Kumohon jangan sampai terjadi
pertengkaran.
“ Ibu, kak Saga jugakan sudah
hampir delapan bulan menikah kalau tidak salah. Itu kan namanya bukan
buru-buru, tapi memang sudah waktunya. Ia kan kakak ipar?”
Daniah belum
menjawab, dia meraih tangan Jen. Mencengkramnya pelan. Meminta mulut gadis itu
untuk diam sekarang juga.
“ Soal itu.” Daniah menjawab pelan.
Terhenti saat Saga bicara dengan suara cukup keras.

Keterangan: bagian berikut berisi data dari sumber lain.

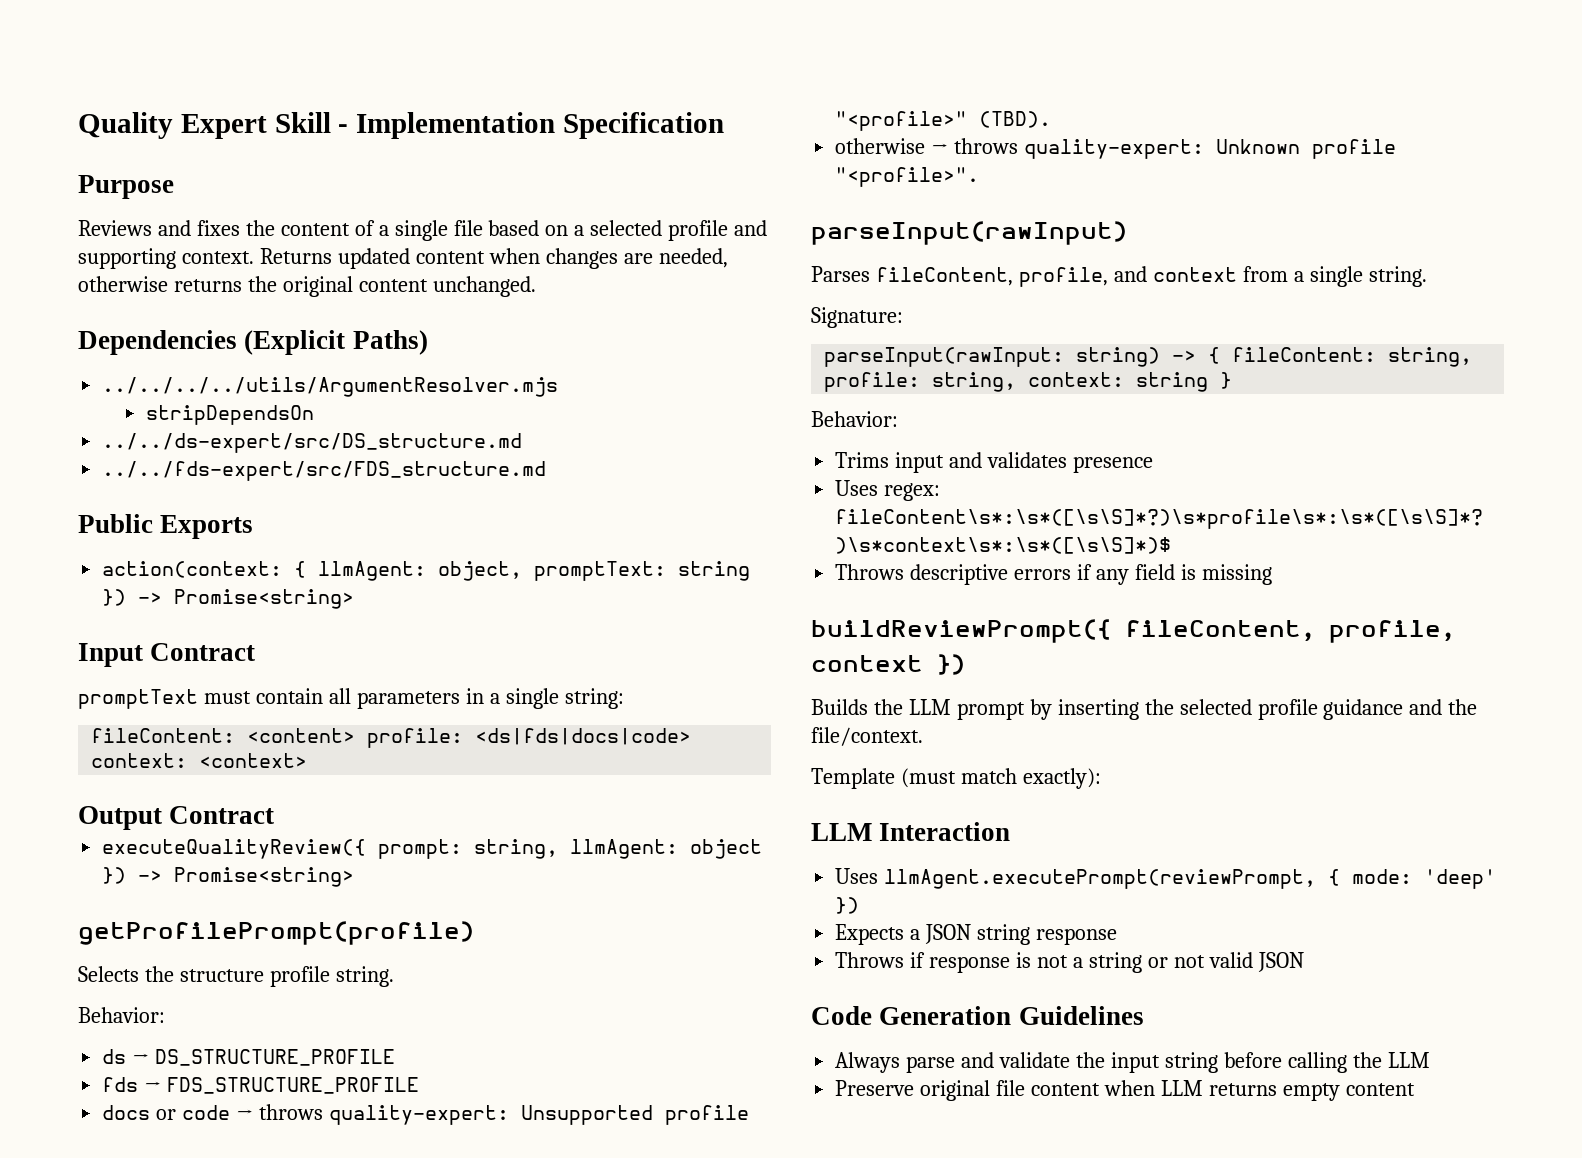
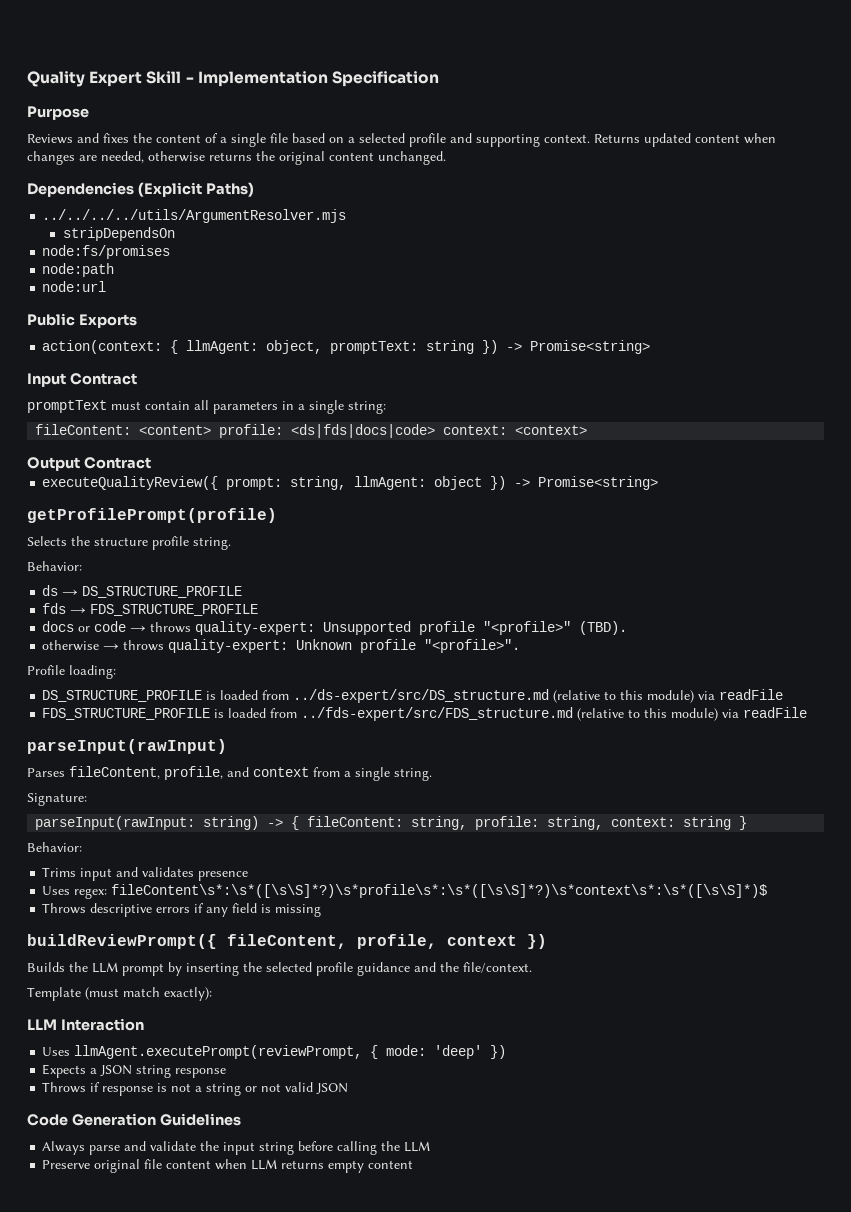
- ../../ds-expert/src/DS_structure.md
- ../../fds-expert/src/FDS_structure.md
+ node:fs/promises
+ node:path
+ node:url
+ Profile loading:
+ DS_STRUCTURE_PROFILE is loaded from ../ds-expert/src/DS_structure.md (relative to this module) via readFile
+ FDS_STRUCTURE_PROFILE is loaded from ../fds-expert/src/FDS_structure.md (relative to this module) via readFile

“ Hebiskan makanan kalian!”
Saga bicara dengan suara tegas, itu
artiya jangan ada yang bicara lagi. Suasana yang tadinya cukup nyaman berubah
menjadi kaku. Saga paham apa yang ibunya coba sampaikan tadi. Dia memang belum
bisa menerima Daniah. Bukan sebatas pada Daniah menjadi istrinya, tapi pada
posisi Daniah sebagai nyonya rumah ini. Wanita yang akan melahirkan penerus
bagi keluarga Saga Rahardian.
“ Saga.” Ibu bicara pelan sambil
menyentuh tangan kiri anaknya yang ada di atas meja. “ Ibu hanya ingin.”
“ Aku sudah selesai.” Pembicaraan tentang
anak masih akan menjadi menu sensitif di meja makan yang mengusik ketenangan, begitu yang dipikirkan Daniah. Karena Saga bangun dari duduk Daniah refleks bangun, walaupun masih tersisa
makanan di piringnya. Dia berlari menyusul Saga yang sudah berjalan lebih dulu.
“ Sayang, kenapa marah?” Daniah
mensejajari langkah Saga sambil melingkarkan tangan di lengan suaminya. Saat
mereka sudah berada di luar rumah, dan ibu tidak melihat mereka. “ Ibukan hanya
bicara karena dia perduli padamu.” Saga diam tidak menjawab, dia hanya berjalan
dengan cepat.
Sampai di depan mobil, sekertaris
Han sudah membuka pintu belakang. Mengangukan kepala ketika tuannya mendekat.
“ Han akan mengatur jadwal
konsultasimu ke dokter. Bersiaplah!” menyentuh pipi Daniah lembut.
Apa! dia tidak mengubris yang ku
bicarakan tentang ibu.
“ Jangan perdulikan apa yang ibu
katakan, kalau dia bicara yang menyakiti hatimu katakan padaku.”
Cih, memang aku wanita pengadu apa.
Saga memberi kecupan lembut di
kening dan bibir Daniah setelah itu masuk ke dalam mobil. Dia menjentikan
tangannya menyuruh Daniah mendekat.
“ Pikirkan saja berapa anak yang
kau inginkan.” Seringai tipis di bibirnya.
“ Apa!”
“ Aku pergi ya, masuklah, habiskan
sarapanmu.” Saga melambaikan tangan sebelum mobil berlalu. Daniah belum
beranjak sampai mobil hanya tampak seperti titik hitam. Menjauh menuju gerbang
utama.
Apa dia benar-benar akan memakai
momen bulan madu untuk fokus membuat anak. Aaaaaaaa!